A UNICEF survey of Haddi recipients revealed that their level of vulnerability is such that the economic crisis is taking a severe toll, with almost all households having to cut spending on children, over 90% cutting food intake, and three-quarters postponing health visits. Worryingly, almost a third of households reported having had to send a child out to work. Haddi is providing an immediate response to children’s various needs.
Vulnerable children are identified through UNICEF partners as needing high-priority complementary services, such as education for children excluded from schooling, child protection for children at risk of child labour, or nutrition support for undernourished children.
With prices continuing to rise, this cash support barely keeps them fed, and there are limited opportunities to set any aside for future costs. The family has barely more clothes than those they stand up in and would find it equally challenging to cover medical expenses should father or sons fall ill. Fadia claps her hands together, looks skywards, and says, “We’re blessed with good health, for now”.
Currently, and to Fadia’s great relief, the family remains debt-free.

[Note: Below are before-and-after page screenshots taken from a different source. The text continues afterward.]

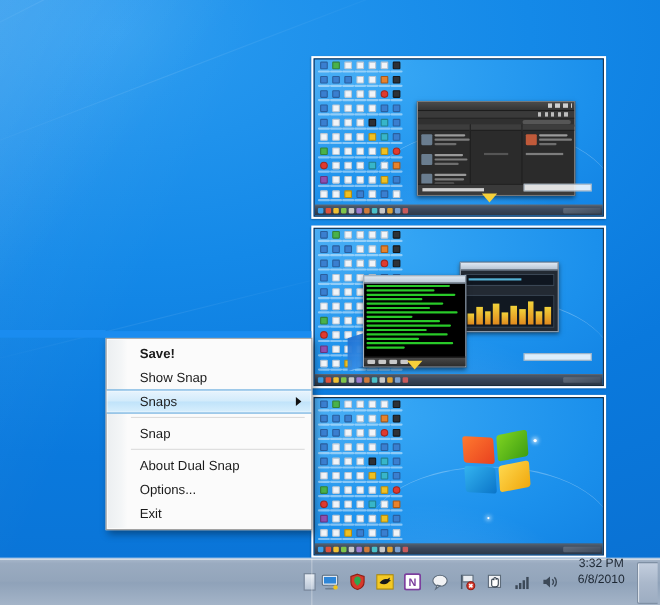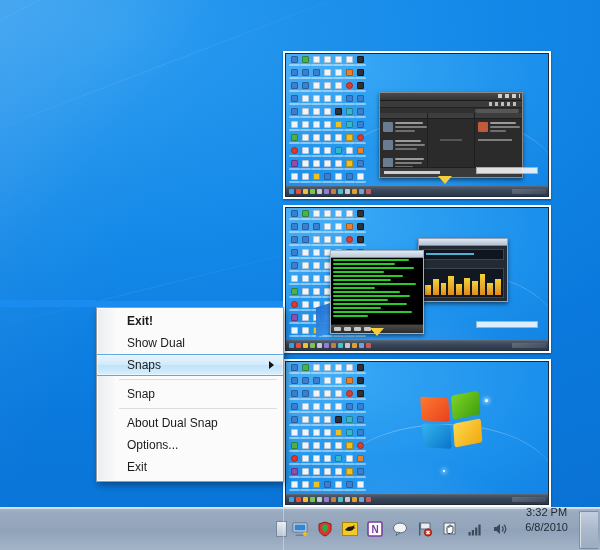--- a/index.html
+++ b/index.html
@@ -1207,7 +1207,7 @@
     <div class="topbar"></div>
     <div class="gutter"></div>
     <div id="menu-items">
-        <div class="mi bold"><span>Exit!</span></div>
+        <div class="mi bold"><span>Save!</span></div>
         <div class="mi"><span>Show Dual</span></div>
         <div class="mi sel"><span>Snaps</span><span class="arrow"></span></div>
         <div class="msep"></div>

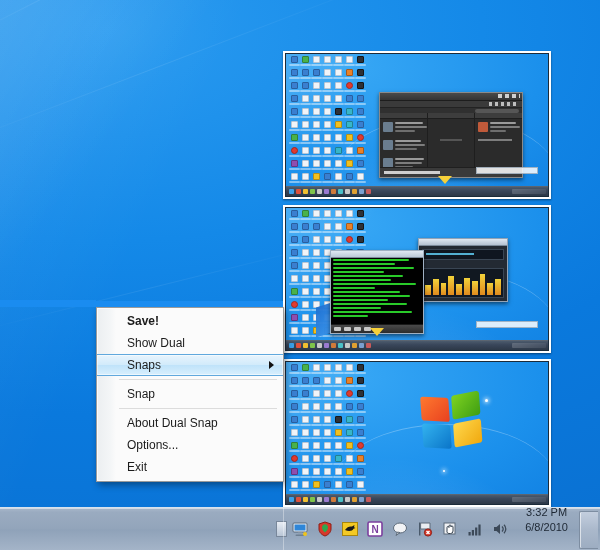--- a/index.html
+++ b/index.html
@@ -1208,7 +1208,7 @@
     <div class="gutter"></div>
     <div id="menu-items">
         <div class="mi bold"><span>Save!</span></div>
-        <div class="mi"><span>Show Dual</span></div>
+        <div class="mi"><span>Show Snap</span></div>
         <div class="mi sel"><span>Snaps</span><span class="arrow"></span></div>
         <div class="msep"></div>
         <div class="mi"><span>Snap</span></div>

She knows how easy it is to get into debt; and is equally aware of how hard it would be to extract herself. Fadia will continue to focus on staying debt-free. Even so, with a bleak winter ahead, this mother’s stoicism may be put to the test.
Fifteen-year-old Hadi is at school when we visit. It’s only his fifth day back after a break of over a year, and he’s happy to be there. Fadia notes that her son continues to wear his only pair of trousers and shoes to school every day. She knows she needs put a little cash aside every month to save for new clothes for her rapidly growing son, and tightly rations expenditure in every area of life to manage this.

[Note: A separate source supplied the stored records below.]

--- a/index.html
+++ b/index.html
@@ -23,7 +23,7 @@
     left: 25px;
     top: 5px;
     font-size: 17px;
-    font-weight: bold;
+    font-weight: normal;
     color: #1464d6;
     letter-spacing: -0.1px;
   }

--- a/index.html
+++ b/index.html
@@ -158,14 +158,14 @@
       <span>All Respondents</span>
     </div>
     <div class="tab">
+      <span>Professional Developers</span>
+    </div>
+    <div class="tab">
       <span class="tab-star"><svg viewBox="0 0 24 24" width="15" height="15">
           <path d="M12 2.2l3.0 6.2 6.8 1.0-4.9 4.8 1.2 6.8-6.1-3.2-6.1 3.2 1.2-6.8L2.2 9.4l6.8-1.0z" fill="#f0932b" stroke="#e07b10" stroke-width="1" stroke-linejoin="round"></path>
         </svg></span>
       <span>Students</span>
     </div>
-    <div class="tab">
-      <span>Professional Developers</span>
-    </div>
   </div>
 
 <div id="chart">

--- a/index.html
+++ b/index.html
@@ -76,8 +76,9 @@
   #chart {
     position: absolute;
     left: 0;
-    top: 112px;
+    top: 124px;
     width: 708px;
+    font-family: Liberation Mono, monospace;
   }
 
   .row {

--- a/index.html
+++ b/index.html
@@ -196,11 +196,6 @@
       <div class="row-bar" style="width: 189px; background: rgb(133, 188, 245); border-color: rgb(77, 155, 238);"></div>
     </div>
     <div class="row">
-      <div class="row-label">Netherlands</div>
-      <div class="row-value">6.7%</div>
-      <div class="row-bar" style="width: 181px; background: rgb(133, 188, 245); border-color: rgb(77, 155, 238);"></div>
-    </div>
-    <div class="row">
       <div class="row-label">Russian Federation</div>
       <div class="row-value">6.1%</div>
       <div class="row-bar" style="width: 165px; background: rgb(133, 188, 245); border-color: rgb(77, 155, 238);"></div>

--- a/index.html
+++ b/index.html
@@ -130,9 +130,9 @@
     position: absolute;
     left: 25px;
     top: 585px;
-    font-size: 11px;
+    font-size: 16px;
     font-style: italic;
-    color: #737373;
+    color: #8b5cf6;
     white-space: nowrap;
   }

Meanwhile, his brother, Abdullah, two years Hadi’s senior, sleeps curled up on a thin mat on the concrete floor of their home. Shaking her head, Fadia says, “He refused to go back to school. He felt he’d missed so much time and would never catch up. He knows there’s no work for the youth anyway. My son is only seventeen and has already lost hope”.
As she bids us a surprisingly ebullient farewell, Fadia invites us to return soon.
For now, through the ‘Haddi’ programme, her family continues to be supported, and UNICEF implementing partner Terre De Hommes Lausanne will work with Abdullah to introduce him to a vocational training programme that will deliver skills that may facilitate his entry to the labour market.